We are here to encourage the development of gifted young singers and to stimulate the growth of New York City's invaluable chamber opera companies. But we will not neglect the Metropolitan Opera either. Get ready for bouquets and brickbats.

Monday, April 18, 2016


The cast of DIVAria Productions'  Don Pasquale

This is the third time we have had the pleasure of reviewing a DIVAria production and we left thinking that with directors like Anton Armendariz Diaz on "team opera", we do not have to worry about opera's future. 

Yes, we know that The Metropolitan Opera is trashing its beloved productions and losing subscribers en masse.  Yes, we know that the reborn New York City Opera is floundering due to poor artistic choices and inadequate marketing. Yes, we know that DiCapo Opera went under.  But, big but here, New York is replete with small companies that are redefining opera for new audiences with fresh ideas and presenting them in unexpected venues.

Last night we attended a production of Donizetti's 1843 opera buffa Don Pasquale that had excellent musical values and high spirits to spare, delighting the youthful audience and this reviewer.  Musical Director Fabio Bezuti performed at the piano in a reduced score which included two violins and a cello. The small group captured all of Donizetti's effervescence right from the overture.

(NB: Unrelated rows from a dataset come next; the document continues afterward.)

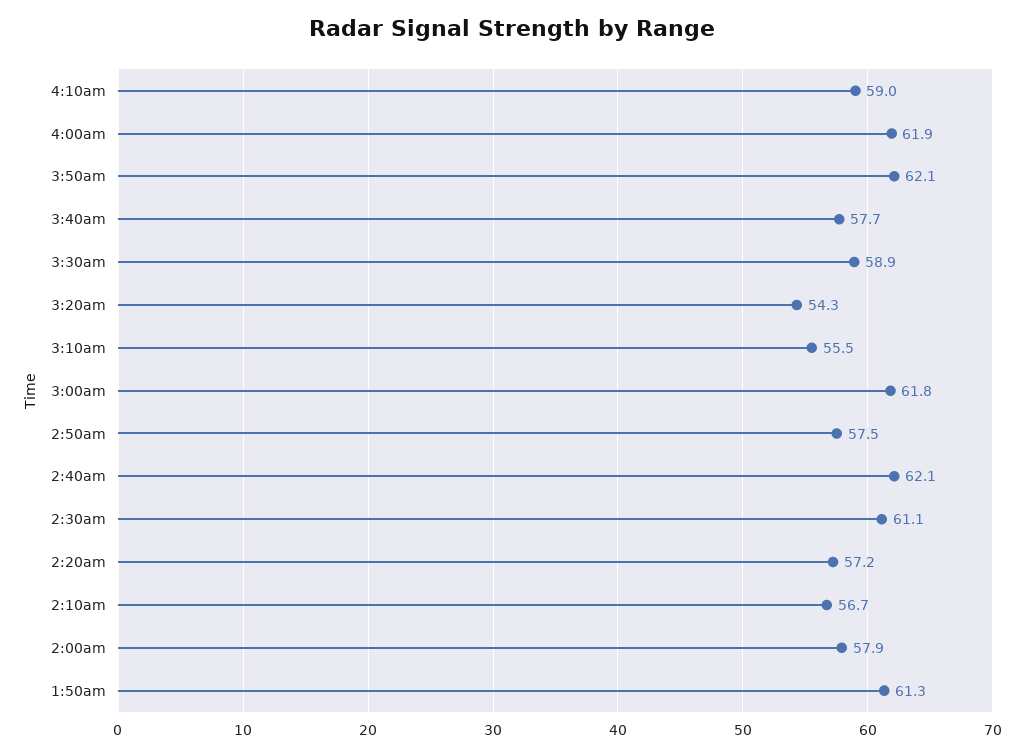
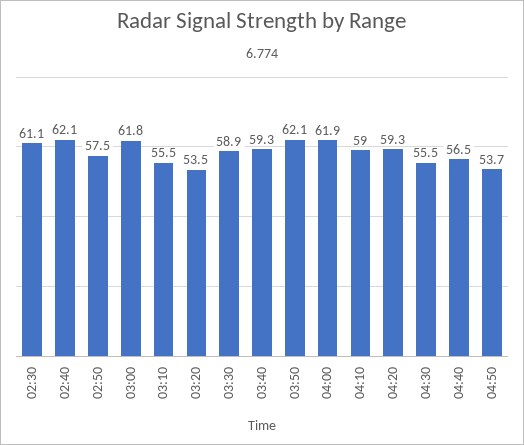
3:40am: 57.7 -> 59.3
3:20am: 54.3 -> 53.5
2:20am: 57.2 -> none
2:10am: 56.7 -> none
2:00am: 57.9 -> none
1:50am: 61.3 -> none
04:20: none -> 59.3
04:30: none -> 55.5
04:40: none -> 56.5
04:50: none -> 53.7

Mr. Diaz' direction went a long way toward making up for the lack of titles. With our minimal Italian vocabulary and the dramatic skills of the cast, we knew exactly what was happening. Additionally, there was a narrator invented by Mr. Diaz with dialogue written by himself and Andrew Bell. This was no ordinary narrator but the chief servant in Don Pasquale's home who gossiped about the crazy situation and filled in the points of the plot. This non-singing role was taken by Christen Mathern who did a swell job.

The singing was uniformly up to snuff. Arias, duets, trios and quartets all came off well. Voices were well balanced in every case.

In the title role we had Jorge Ocasio whose resonant bass and fine comic timing excelled. His interpretation of the role was short on "nasty" and "pathetic", rather evoking sympathy for this poor old man who wants to recapture his youth by marrying a young woman. In an invented scene, choreographer Jody Oberfelder had him dancing in fantasy with a quartet of young women in poodle skirts, emphasizing the memories an old man would have of his youth. His performance was the very embodiment of Pantalone.

As Norina, Ashley Bell sang with bright coloratura.  This is the third time we have reviewed her performances and remain impressed. In keeping with the commedia dell'arte origins of the libretto, the acting was over the top. In a plot to get around the "foolish old man" character, she is obliged to masquerade as Sofronia, a shy convent girl who changes into a hellion once the marriage contract is signed. Ms. Bell handled the transformation well with some help by costume changes. She was the embodiment of the wily Columbina.

The "Scapino" role of Dr. Malatesta was wonderfully sung and acted by baritone Jim Wright who conveyed chicanery to spare, and the "Pierrot" role of Ernesto, Don Pasquale's nephew, was well sung by tenor David Guzman. This scheming trio treated Don P. so badly that our sympathies were shifted toward the poor old man.

The original 19th c. librettist Giovanni Ruffini removed his name from the score, so distressed was he by Donizetti's dominance. But the story is a variation of a story dating back to 16th c. Italy and associated with carnevale. And so, in keeping with tradition, Mr. Diaz has interpreted the tale in his own fashion. That it spoke to our need to see ourselves in all of our clichéd glory was made evident by the abundant laughter and applause.

Aren't we all a bit foolish? a bit devious? a bit gullible?